How to incorporate immune-boosting foods into your diet 

Daily smoothies and juices

Smoothies and homemade juices are great ways to get a bunch of immune-boosting ingredients in one sitting and support your hydration needs. In the morning, try blending leafy greens, frozen berries, fortified soy milk, chia seeds and a dollop of probiotic yogurt. If you have a juicer, try juicing oranges with carrots and ginger. 

Adding nuts and seeds to meals

Nuts and seeds are easy to add to your daily diet, whether eaten independently or incorporated into many dishes. Try sprinkling them over your oatmeal, mixing them into a yogurt parfait, shaking them up in trail mix, tossing them onto salad or blending a handful into smoothies. If you prefer nut butter, slather some on whole-grain toast or a muffin for breakfast. 

Probiotic-rich snacks

Yogurt can be a great source of probiotics, but there are other places to find them. Try other natural sources like kefir, tempeh or fermented vegetables (like sauerkraut or kimchi). These snacks can help promote satiety and support a healthy gut, strengthening your immune defense. 

Lifestyle tips to further boost your immune system

Staying hydrated

Hydration is essential for immune health as keeping your fluids up helps flush waste and toxins, benefits nutrient absorption and supports cellular health. Your body is made of up to 60% water at any given time, but fluid loss occurs through normal processes like sweating and using the restroom. Prioritize sipping water throughout the day and enjoying herbal teas and water infused with lemon slices or cucumber. 
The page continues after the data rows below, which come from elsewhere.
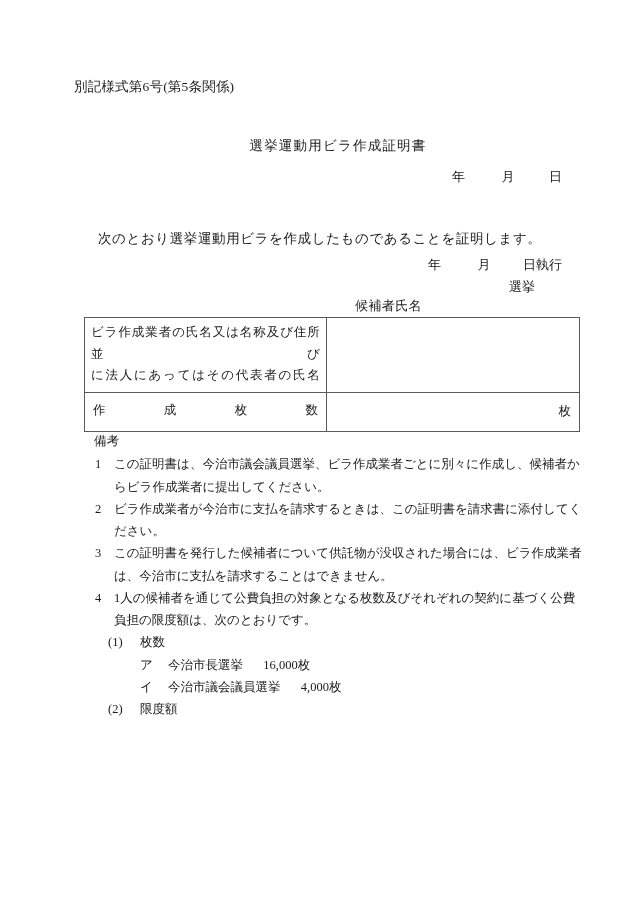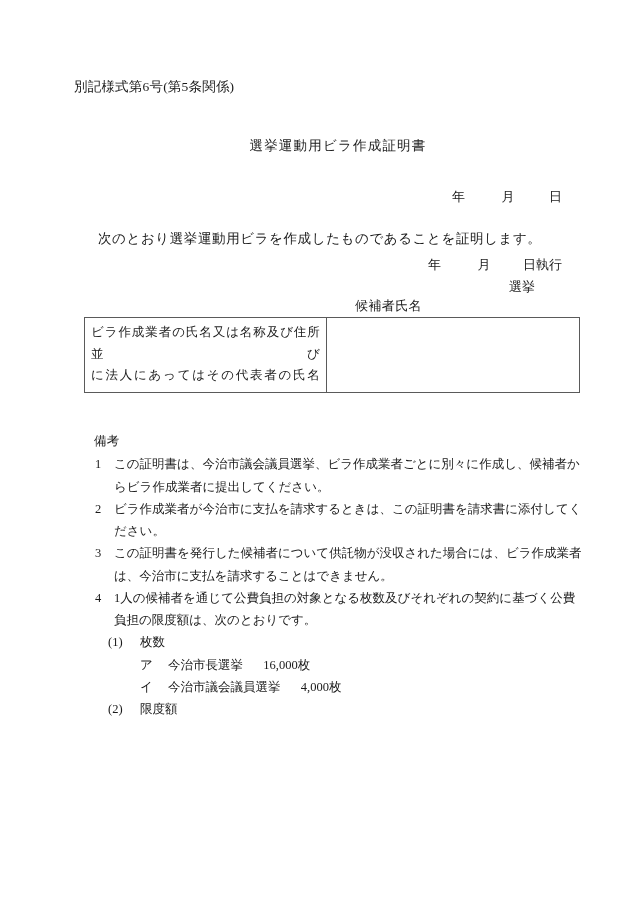--- a/index.html
+++ b/index.html
@@ -48,7 +48,7 @@
   
   .date-line {
     left: 452px;
-    top: 188px;
+    top: 168px;
     font-size: 13px;
     white-space: nowrap;
   }

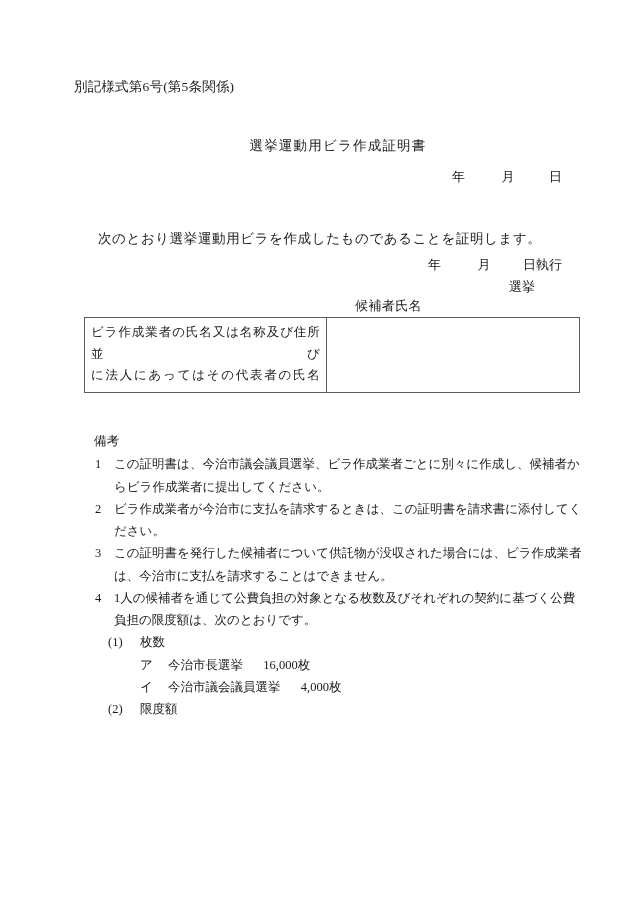--- a/index.html
+++ b/index.html
@@ -225,6 +225,14 @@
         </td>
         <td class="value"></td>
       </tr>
+      <tr class="row-count">
+        <td class="label">
+          <span class="spread">作成枚数</span>
+        </td>
+        <td class="value">
+          <span>枚</span>
+        </td>
+      </tr>
     </tbody>
   </table>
Prioritizing sleep and stress management

We all experience stressors and poor nights of sleep occasionally, but it’s important to prioritize rest and stress management. Adults should get seven to eight hours of sleep per night when their bodies repair and refresh. Chronic stress can impair the immune response and make you more susceptible to illness. Many people find that yoga, meditation, nature walks, art and listening to calming music help alleviate stress. 

Regular exercise

Moving your body daily is an effective way to support your immunity and overall wellness. Regular moderate exercise (without overdoing it, which can have the opposite effect) improves circulation, lowers inflammation, supports better sleep and benefits mental health. Engage in activities like swimming, biking, jogging, lifting weights, martial arts or walking the dog. 

Eating for immunity

Good nutrition and healthy lifestyle habits are essential if you have been wondering how to boost your immune system. Consider improvements to your diet (like eating more foods to boost immune system health​), exercise routine, sleep and hydration habits to ensure your immune system is functioning at its best.